Dataset records

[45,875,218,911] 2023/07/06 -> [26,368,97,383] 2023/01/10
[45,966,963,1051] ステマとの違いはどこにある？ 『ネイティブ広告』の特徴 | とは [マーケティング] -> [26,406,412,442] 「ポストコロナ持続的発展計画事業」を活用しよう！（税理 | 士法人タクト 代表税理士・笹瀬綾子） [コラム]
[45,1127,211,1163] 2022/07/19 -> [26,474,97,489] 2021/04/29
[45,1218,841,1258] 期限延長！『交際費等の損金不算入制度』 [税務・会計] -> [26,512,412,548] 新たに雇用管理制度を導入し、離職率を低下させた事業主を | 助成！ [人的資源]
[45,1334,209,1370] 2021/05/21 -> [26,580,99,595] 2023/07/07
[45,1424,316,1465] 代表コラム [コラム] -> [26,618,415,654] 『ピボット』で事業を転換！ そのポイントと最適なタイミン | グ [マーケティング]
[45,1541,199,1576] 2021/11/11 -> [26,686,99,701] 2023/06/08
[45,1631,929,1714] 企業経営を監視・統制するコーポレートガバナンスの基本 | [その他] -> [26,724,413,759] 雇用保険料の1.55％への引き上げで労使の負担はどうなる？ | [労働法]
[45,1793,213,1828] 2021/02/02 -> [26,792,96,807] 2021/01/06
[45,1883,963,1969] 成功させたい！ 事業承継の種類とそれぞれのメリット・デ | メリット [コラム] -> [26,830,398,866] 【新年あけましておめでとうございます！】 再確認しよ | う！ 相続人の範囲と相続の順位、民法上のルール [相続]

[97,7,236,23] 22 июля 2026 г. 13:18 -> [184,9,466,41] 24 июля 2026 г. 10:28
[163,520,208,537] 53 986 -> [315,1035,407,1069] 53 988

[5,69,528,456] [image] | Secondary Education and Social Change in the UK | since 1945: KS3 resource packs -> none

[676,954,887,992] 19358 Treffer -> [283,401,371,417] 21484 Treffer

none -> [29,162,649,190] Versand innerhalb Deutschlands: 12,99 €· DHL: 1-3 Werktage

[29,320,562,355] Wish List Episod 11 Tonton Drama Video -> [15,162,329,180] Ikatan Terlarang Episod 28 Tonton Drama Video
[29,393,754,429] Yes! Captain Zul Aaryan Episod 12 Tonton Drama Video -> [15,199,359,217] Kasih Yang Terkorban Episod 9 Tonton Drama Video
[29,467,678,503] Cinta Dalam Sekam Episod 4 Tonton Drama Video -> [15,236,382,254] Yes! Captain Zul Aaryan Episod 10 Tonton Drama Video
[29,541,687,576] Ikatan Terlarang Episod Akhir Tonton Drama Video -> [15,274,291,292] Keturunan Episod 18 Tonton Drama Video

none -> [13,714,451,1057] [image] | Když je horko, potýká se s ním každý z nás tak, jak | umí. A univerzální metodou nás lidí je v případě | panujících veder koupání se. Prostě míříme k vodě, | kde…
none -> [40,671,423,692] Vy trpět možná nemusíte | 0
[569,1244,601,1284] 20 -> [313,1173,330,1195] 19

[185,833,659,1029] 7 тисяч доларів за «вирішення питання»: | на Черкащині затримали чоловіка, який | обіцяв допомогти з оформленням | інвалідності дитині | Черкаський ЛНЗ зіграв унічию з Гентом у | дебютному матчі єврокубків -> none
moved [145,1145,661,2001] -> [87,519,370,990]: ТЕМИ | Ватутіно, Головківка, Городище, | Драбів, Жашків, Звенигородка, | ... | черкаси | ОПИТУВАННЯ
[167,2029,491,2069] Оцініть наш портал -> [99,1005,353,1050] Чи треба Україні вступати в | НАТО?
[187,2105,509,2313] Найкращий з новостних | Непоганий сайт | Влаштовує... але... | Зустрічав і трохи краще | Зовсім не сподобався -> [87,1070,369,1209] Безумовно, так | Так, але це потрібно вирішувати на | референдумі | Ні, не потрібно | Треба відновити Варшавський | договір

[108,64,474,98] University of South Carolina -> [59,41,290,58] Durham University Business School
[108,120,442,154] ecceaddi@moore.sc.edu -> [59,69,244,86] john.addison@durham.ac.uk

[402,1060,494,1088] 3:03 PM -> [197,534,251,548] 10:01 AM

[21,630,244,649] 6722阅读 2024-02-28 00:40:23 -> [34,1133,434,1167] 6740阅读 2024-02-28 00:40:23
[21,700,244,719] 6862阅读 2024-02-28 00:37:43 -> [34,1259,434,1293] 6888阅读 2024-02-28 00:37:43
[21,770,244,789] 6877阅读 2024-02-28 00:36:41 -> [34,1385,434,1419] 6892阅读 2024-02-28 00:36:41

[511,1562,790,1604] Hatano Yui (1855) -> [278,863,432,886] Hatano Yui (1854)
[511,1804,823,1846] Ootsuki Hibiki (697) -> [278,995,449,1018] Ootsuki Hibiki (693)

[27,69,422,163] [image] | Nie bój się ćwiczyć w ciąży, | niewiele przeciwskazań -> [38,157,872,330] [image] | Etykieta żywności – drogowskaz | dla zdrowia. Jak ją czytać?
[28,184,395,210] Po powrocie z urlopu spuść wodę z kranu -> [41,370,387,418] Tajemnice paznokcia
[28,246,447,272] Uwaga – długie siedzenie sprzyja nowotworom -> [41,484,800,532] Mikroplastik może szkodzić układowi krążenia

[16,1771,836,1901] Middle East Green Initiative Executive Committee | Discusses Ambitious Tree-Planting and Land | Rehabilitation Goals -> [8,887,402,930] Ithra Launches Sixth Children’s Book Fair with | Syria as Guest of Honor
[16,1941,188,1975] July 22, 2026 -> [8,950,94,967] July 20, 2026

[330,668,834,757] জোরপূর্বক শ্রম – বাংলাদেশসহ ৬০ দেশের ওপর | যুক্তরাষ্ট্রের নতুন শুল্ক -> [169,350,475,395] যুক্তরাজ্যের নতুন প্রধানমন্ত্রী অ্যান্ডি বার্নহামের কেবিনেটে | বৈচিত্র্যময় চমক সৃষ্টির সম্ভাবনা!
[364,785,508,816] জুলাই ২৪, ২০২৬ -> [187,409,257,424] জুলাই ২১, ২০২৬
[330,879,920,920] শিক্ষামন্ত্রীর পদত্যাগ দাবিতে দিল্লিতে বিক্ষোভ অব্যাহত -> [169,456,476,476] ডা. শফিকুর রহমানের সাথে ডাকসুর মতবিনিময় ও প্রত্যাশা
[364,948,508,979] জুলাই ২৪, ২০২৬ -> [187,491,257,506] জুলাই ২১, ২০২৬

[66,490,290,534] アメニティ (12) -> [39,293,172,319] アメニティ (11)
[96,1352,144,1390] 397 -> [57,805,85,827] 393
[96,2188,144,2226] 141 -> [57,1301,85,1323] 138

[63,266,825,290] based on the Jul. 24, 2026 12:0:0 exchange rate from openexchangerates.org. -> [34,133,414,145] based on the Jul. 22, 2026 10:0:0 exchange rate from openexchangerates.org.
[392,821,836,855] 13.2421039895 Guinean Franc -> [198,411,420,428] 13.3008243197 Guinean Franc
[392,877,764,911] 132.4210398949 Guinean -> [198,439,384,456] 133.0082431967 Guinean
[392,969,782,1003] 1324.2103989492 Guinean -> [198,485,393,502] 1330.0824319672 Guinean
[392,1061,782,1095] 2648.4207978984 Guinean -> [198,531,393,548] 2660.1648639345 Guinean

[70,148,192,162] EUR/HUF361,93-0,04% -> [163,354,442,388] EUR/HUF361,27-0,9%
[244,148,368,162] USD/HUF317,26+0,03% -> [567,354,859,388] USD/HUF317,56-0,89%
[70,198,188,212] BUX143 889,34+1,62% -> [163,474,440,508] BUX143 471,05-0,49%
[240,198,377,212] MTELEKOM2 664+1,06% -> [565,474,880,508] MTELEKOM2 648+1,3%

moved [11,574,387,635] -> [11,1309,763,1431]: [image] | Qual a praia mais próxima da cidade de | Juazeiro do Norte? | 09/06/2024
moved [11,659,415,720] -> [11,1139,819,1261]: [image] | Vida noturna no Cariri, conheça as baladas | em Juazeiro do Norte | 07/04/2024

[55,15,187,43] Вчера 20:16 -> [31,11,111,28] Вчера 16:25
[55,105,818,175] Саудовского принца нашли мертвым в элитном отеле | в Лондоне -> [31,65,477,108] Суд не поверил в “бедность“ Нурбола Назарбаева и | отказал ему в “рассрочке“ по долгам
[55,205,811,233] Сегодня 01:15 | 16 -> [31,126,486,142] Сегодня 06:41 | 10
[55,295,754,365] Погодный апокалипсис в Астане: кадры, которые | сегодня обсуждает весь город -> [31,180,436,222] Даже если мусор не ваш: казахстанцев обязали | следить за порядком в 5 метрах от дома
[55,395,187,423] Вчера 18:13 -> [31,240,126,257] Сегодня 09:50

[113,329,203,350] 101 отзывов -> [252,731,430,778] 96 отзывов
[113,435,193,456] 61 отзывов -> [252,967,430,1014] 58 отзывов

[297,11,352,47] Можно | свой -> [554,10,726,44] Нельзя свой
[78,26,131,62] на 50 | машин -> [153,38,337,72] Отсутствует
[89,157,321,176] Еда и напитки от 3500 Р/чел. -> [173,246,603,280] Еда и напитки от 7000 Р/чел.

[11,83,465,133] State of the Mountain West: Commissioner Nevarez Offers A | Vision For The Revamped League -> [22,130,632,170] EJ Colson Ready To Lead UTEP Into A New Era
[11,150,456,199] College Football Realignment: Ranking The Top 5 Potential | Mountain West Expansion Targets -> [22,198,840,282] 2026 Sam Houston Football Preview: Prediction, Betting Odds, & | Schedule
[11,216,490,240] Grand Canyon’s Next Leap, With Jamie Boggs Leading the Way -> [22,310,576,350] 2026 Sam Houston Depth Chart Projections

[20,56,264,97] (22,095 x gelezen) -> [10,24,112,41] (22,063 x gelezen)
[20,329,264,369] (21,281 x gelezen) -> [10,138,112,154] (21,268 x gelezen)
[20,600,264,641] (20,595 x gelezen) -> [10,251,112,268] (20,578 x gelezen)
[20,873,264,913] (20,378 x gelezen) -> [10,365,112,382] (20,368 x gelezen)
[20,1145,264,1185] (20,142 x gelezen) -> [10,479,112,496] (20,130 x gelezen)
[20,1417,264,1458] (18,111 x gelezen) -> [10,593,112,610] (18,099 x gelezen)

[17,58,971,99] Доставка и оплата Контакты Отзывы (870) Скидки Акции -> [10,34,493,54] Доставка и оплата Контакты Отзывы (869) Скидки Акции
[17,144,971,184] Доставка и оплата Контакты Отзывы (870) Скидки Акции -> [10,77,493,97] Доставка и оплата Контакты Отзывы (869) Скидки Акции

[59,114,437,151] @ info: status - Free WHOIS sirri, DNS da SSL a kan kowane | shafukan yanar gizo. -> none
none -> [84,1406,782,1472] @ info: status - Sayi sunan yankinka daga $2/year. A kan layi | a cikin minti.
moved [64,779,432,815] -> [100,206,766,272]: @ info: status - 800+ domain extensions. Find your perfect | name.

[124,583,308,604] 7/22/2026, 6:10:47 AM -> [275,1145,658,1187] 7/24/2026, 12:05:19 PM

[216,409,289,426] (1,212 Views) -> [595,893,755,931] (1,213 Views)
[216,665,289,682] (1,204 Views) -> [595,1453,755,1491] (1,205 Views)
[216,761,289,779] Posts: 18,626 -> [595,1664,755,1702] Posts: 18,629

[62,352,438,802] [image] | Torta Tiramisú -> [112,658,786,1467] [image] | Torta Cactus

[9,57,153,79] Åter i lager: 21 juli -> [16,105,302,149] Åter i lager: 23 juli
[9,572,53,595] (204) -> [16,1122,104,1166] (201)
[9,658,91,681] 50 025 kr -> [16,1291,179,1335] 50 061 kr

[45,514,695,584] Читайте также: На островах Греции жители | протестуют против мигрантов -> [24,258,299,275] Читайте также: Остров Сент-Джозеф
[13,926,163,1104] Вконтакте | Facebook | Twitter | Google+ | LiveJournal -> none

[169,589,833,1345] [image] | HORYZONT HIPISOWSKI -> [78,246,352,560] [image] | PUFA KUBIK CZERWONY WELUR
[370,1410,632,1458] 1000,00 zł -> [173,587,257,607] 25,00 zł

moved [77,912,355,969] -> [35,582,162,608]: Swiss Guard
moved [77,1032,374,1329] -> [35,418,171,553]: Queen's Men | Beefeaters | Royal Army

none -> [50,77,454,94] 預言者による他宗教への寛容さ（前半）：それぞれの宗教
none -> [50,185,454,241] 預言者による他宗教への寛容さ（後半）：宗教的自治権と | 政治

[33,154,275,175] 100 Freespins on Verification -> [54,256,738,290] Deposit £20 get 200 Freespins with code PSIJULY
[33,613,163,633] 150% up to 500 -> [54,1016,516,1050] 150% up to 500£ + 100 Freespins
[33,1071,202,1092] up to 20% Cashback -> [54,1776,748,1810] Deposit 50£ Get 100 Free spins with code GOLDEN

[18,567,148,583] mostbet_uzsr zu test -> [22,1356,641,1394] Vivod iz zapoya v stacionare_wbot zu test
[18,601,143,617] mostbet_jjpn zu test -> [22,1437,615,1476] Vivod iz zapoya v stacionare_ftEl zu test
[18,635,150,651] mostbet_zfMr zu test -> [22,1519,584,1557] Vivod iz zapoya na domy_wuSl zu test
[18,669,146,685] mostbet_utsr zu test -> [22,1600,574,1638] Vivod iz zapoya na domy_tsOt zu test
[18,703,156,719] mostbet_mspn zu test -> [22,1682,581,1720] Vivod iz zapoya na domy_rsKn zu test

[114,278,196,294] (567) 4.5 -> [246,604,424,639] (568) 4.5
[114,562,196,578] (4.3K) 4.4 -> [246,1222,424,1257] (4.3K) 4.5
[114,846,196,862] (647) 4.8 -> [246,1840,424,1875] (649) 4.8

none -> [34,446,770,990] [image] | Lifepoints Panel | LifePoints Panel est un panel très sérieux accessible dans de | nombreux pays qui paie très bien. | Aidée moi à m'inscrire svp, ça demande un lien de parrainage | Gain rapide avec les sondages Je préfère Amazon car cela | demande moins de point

■ What the task asks: Pick each line holding the word "отзывов" out of the data and copy it.

■ Response below:
[113,329,203,350] 101 отзывов -> [252,731,430,778] 96 отзывов
[113,435,193,456] 61 отзывов -> [252,967,430,1014] 58 отзывов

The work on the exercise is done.